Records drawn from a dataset

○ ○ ○ ○

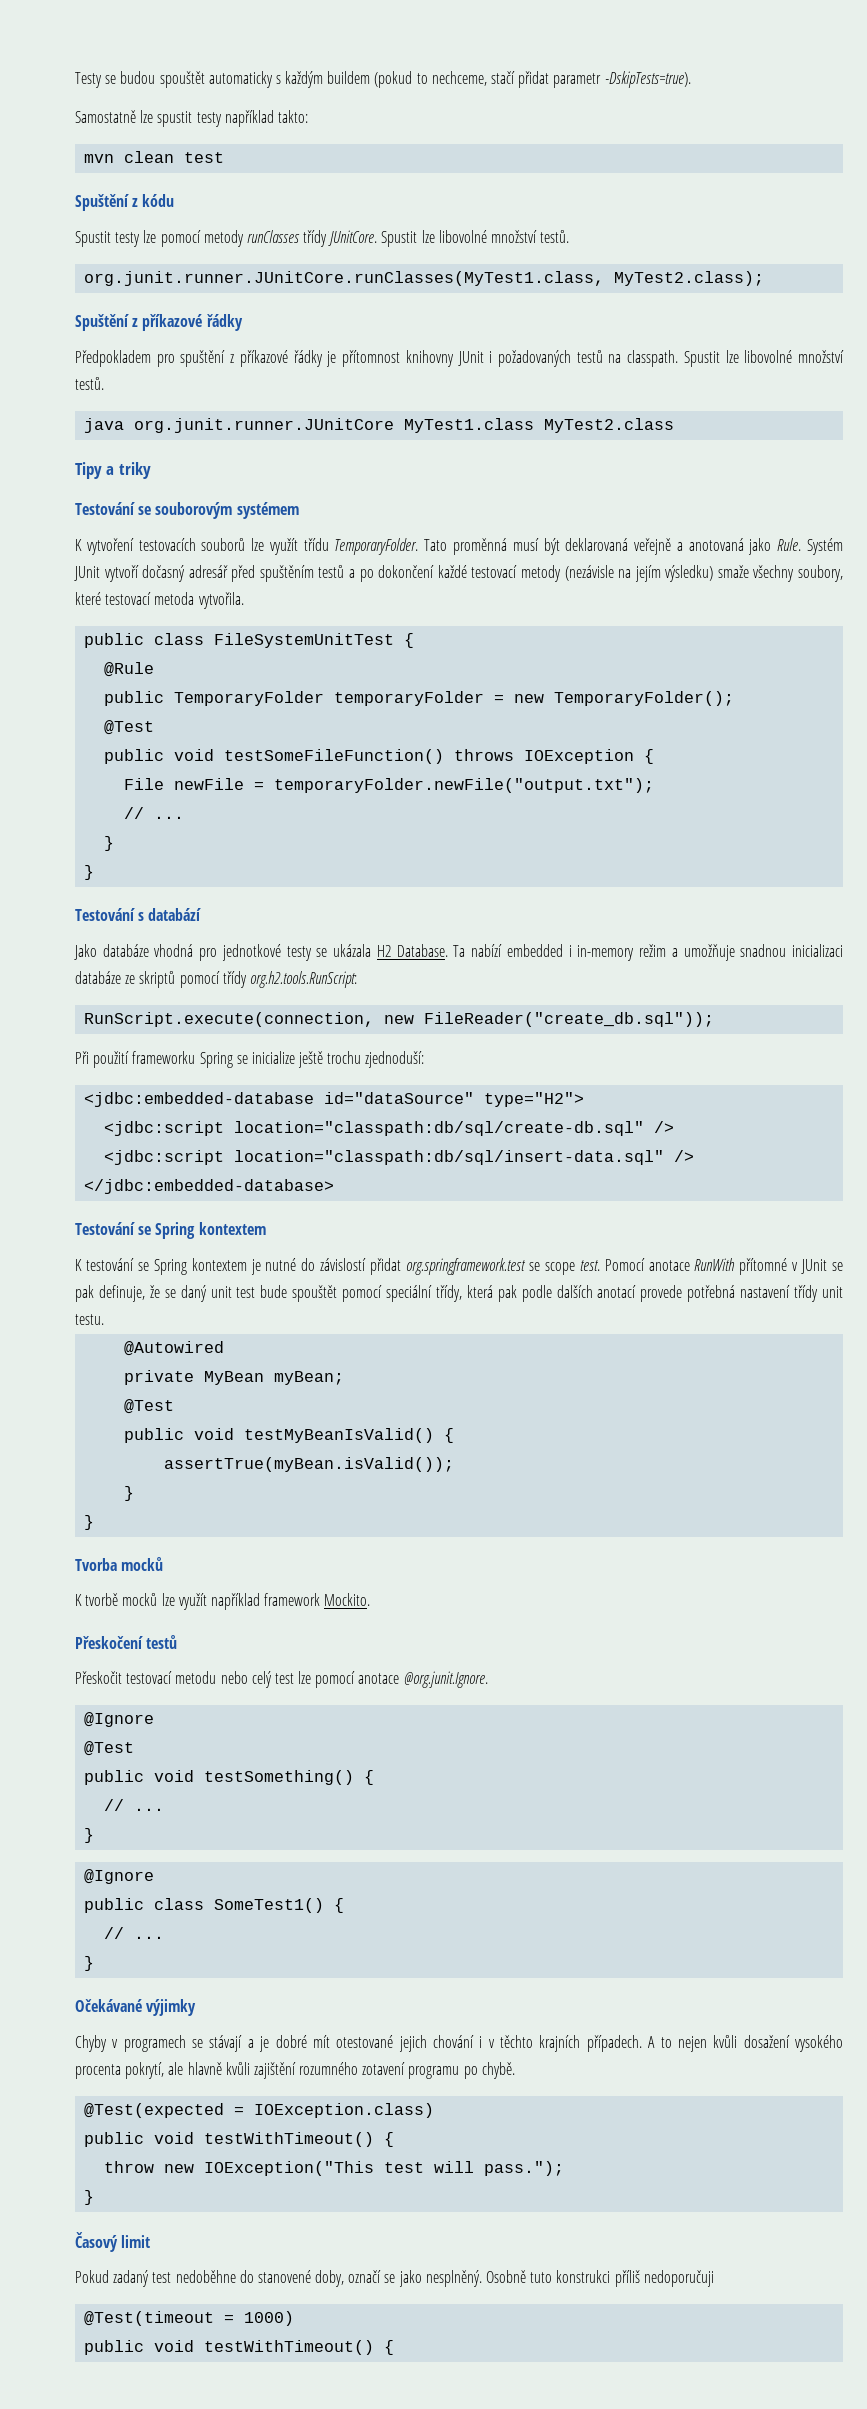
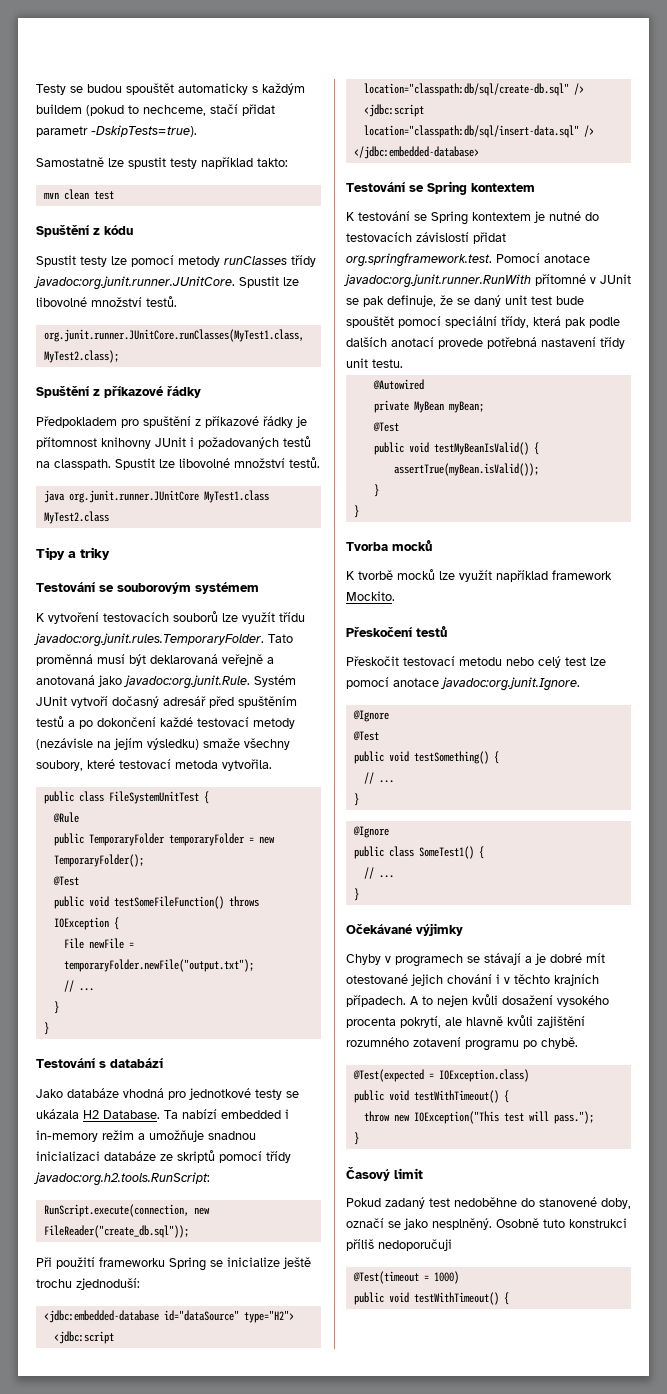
- Spustit testy lze pomocí metody runClasses třídy JUnitCore. Spustit lze libovolné množství testů.
+ Spustit testy lze pomocí metody runClasses třídy javadoc:org.junit.runner.JUnitCore. Spustit lze libovolné množství testů.
- K vytvoření testovacích souborů lze využít třídu TemporaryFolder. Tato proměnná musí být deklarovaná veřejně a anotovaná jako Rule. Systém JUnit vytvoří dočasný adresář před spuštěním testů a po dokončení každé testovací metody (nezávisle na jejím výsledku) smaže všechny soubory, které testovací metoda vytvořila.
+ K vytvoření testovacích souborů lze využít třídu javadoc:org.junit.rules.TemporaryFolder. Tato proměnná musí být deklarovaná veřejně a anotovaná jako javadoc:org.junit.Rule. Systém JUnit vytvoří dočasný adresář před spuštěním testů a po dokončení každé testovací metody (nezávisle na jejím výsledku) smaže všechny soubory, které testovací metoda vytvořila.
- Ta nabízí embedded i in-memory režim a umožňuje snadnou inicializaci databáze ze skriptů pomocí třídy org.h2.tools.RunScript:
+ Ta nabízí embedded i in-memory režim a umožňuje snadnou inicializaci databáze ze skriptů pomocí třídy javadoc:org.h2.tools.RunScript:
- K testování se Spring kontextem je nutné do závislostí přidat org.springframework.test se scope test. Pomocí anotace RunWith přítomné v JUnit se pak definuje, že se daný unit test bude spouštět pomocí speciální třídy, která pak podle dalších anotací provede potřebná nastavení třídy unit testu.
+ K testování se Spring kontextem je nutné do testovacích závislostí přidat org.springframework.test. Pomocí anotace javadoc:org.junit.runner.RunWith přítomné v JUnit se pak definuje, že se daný unit test bude spouštět pomocí speciální třídy, která pak podle dalších anotací provede potřebná nastavení třídy unit testu.
- Přeskočit testovací metodu nebo celý test lze pomocí anotace @org.junit.Ignore.
+ Přeskočit testovací metodu nebo celý test lze pomocí anotace javadoc:org.junit.Ignore.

○ ○ ○ ○

Work item
When you reproduce the data shown above, keep each line exact and omit every picture.

Answer to the exercise
- Spustit testy lze pomocí metody runClasses třídy JUnitCore. Spustit lze libovolné množství testů.
+ Spustit testy lze pomocí metody runClasses třídy javadoc:org.junit.runner.JUnitCore. Spustit lze libovolné množství testů.
- K vytvoření testovacích souborů lze využít třídu TemporaryFolder. Tato proměnná musí být deklarovaná veřejně a anotovaná jako Rule. Systém JUnit vytvoří dočasný adresář před spuštěním testů a po dokončení každé testovací metody (nezávisle na jejím výsledku) smaže všechny soubory, které testovací metoda vytvořila.
+ K vytvoření testovacích souborů lze využít třídu javadoc:org.junit.rules.TemporaryFolder. Tato proměnná musí být deklarovaná veřejně a anotovaná jako javadoc:org.junit.Rule. Systém JUnit vytvoří dočasný adresář před spuštěním testů a po dokončení každé testovací metody (nezávisle na jejím výsledku) smaže všechny soubory, které testovací metoda vytvořila.
- Ta nabízí embedded i in-memory režim a umožňuje snadnou inicializaci databáze ze skriptů pomocí třídy org.h2.tools.RunScript:
+ Ta nabízí embedded i in-memory režim a umožňuje snadnou inicializaci databáze ze skriptů pomocí třídy javadoc:org.h2.tools.RunScript:
- K testování se Spring kontextem je nutné do závislostí přidat org.springframework.test se scope test. Pomocí anotace RunWith přítomné v JUnit se pak definuje, že se daný unit test bude spouštět pomocí speciální třídy, která pak podle dalších anotací provede potřebná nastavení třídy unit testu.
+ K testování se Spring kontextem je nutné do testovacích závislostí přidat org.springframework.test. Pomocí anotace javadoc:org.junit.runner.RunWith přítomné v JUnit se pak definuje, že se daný unit test bude spouštět pomocí speciální třídy, která pak podle dalších anotací provede potřebná nastavení třídy unit testu.
- Přeskočit testovací metodu nebo celý test lze pomocí anotace @org.junit.Ignore.
+ Přeskočit testovací metodu nebo celý test lze pomocí anotace javadoc:org.junit.Ignore.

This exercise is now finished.